- _YOUR GOAL_
From the records below, please return each line that holds the word "ANSI".

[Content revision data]

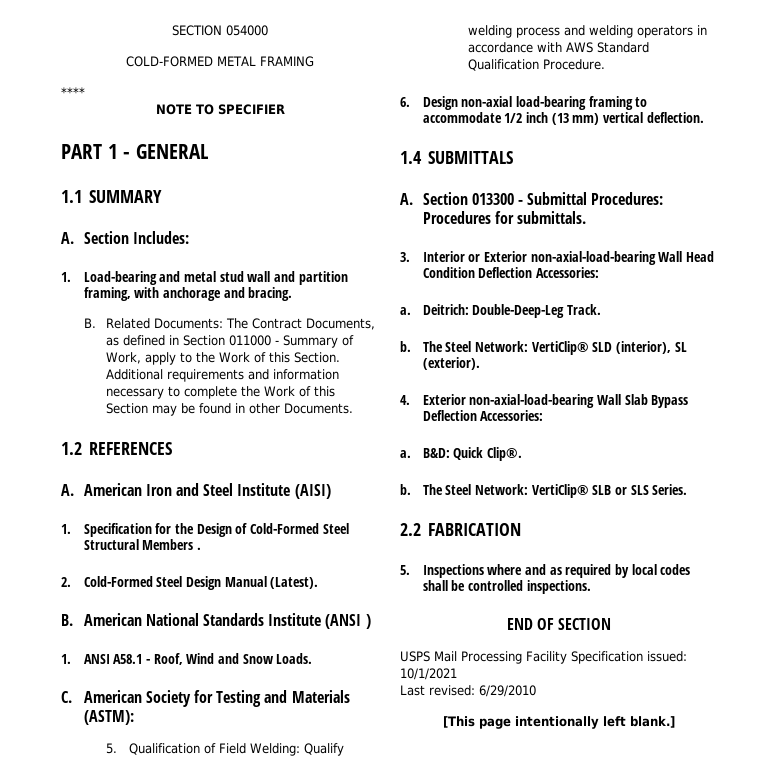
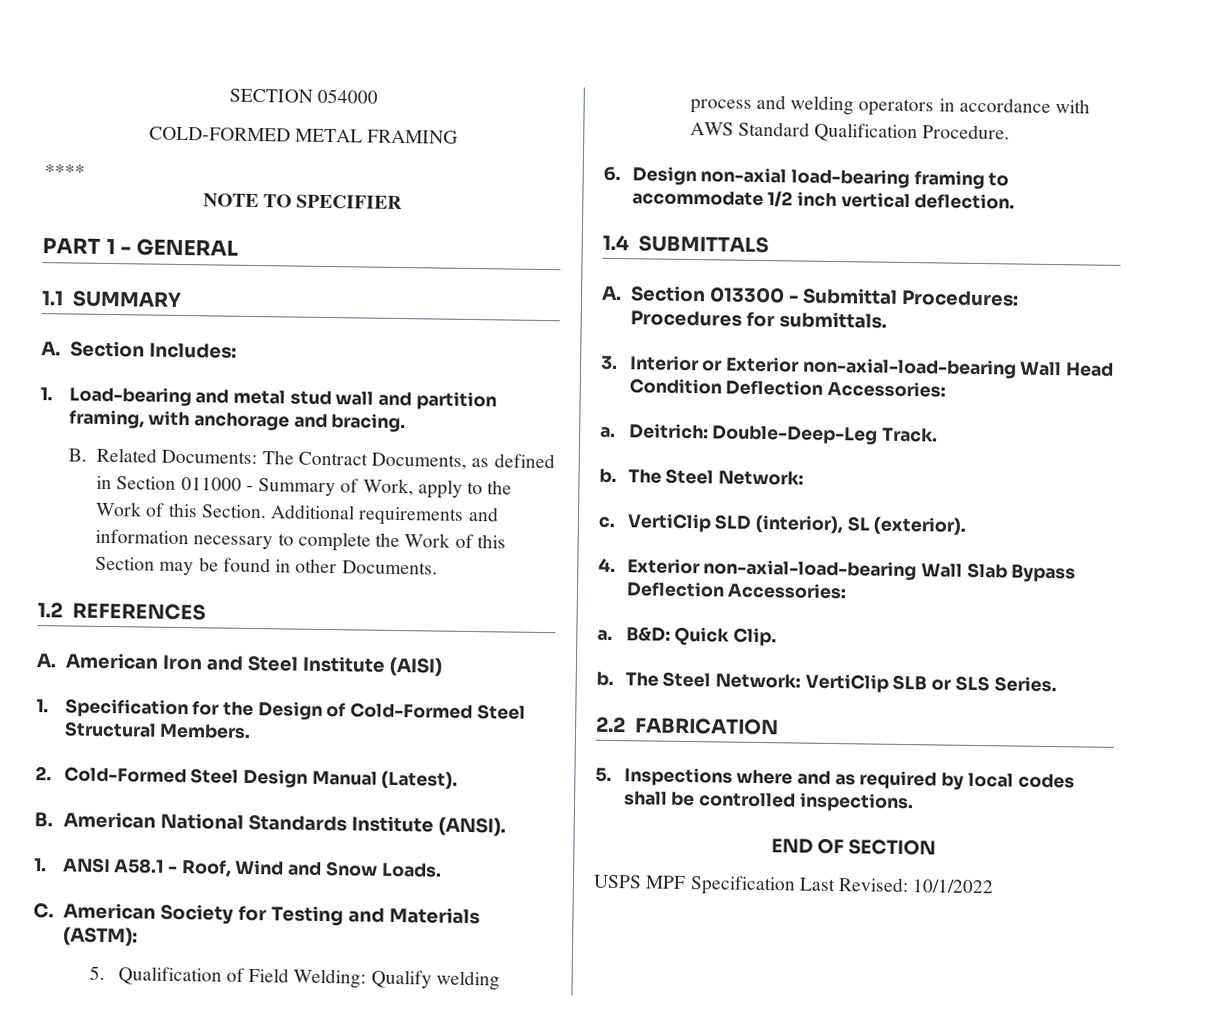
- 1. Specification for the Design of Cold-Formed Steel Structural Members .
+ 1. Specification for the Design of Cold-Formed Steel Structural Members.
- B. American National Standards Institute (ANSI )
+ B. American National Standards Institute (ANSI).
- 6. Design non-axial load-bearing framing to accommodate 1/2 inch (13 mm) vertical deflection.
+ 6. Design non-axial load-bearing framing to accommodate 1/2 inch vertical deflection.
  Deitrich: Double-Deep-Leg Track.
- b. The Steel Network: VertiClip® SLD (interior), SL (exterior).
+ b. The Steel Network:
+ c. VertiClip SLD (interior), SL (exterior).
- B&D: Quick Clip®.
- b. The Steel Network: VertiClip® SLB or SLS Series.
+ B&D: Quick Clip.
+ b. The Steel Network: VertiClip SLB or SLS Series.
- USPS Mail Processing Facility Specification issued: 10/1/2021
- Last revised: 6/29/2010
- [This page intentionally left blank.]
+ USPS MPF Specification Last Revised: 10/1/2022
...
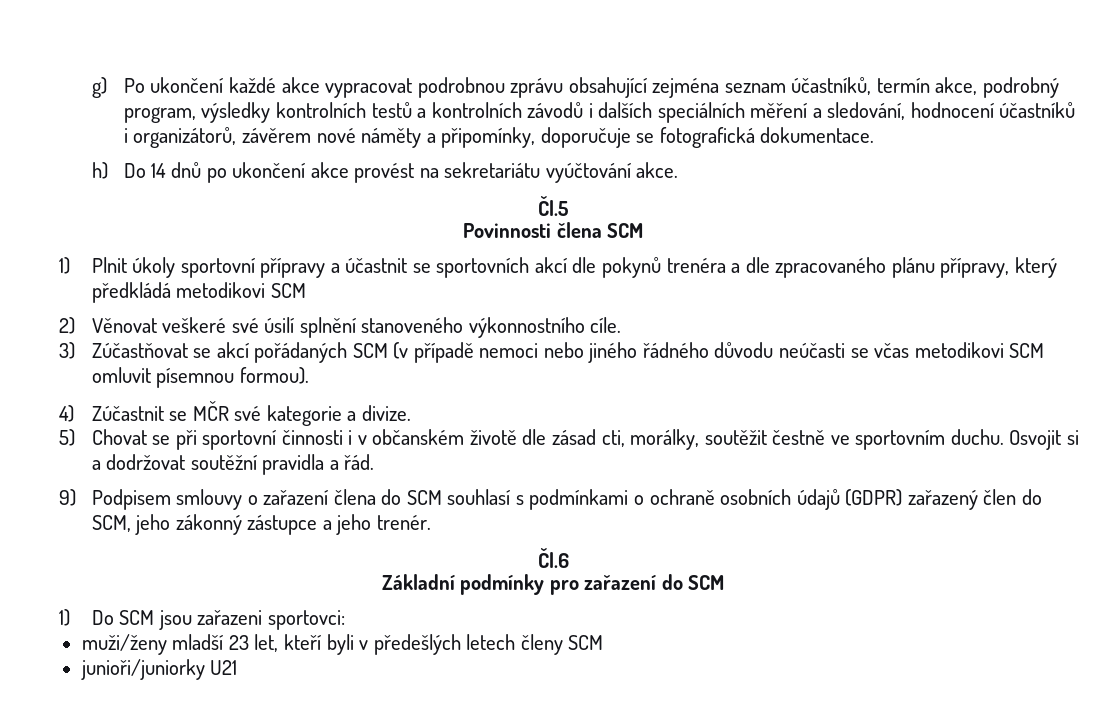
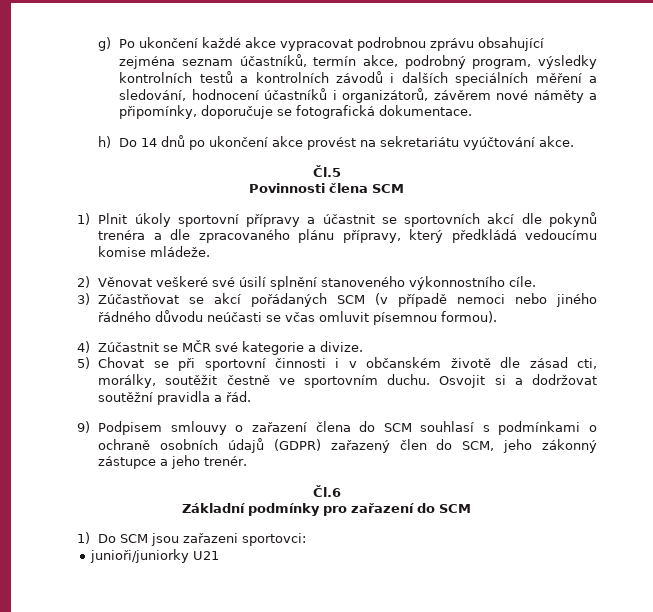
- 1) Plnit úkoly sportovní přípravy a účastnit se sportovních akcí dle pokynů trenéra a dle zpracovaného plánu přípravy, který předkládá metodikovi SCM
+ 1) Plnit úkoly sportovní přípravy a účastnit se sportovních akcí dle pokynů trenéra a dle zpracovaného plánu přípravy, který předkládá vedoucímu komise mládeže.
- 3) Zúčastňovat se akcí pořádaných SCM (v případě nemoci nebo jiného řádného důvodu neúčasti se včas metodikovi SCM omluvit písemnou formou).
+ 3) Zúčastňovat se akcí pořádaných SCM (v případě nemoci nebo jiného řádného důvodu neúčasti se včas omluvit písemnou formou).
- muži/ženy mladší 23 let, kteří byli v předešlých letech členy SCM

- _ANSWER BOX_
- B. American National Standards Institute (ANSI )
+ B. American National Standards Institute (ANSI).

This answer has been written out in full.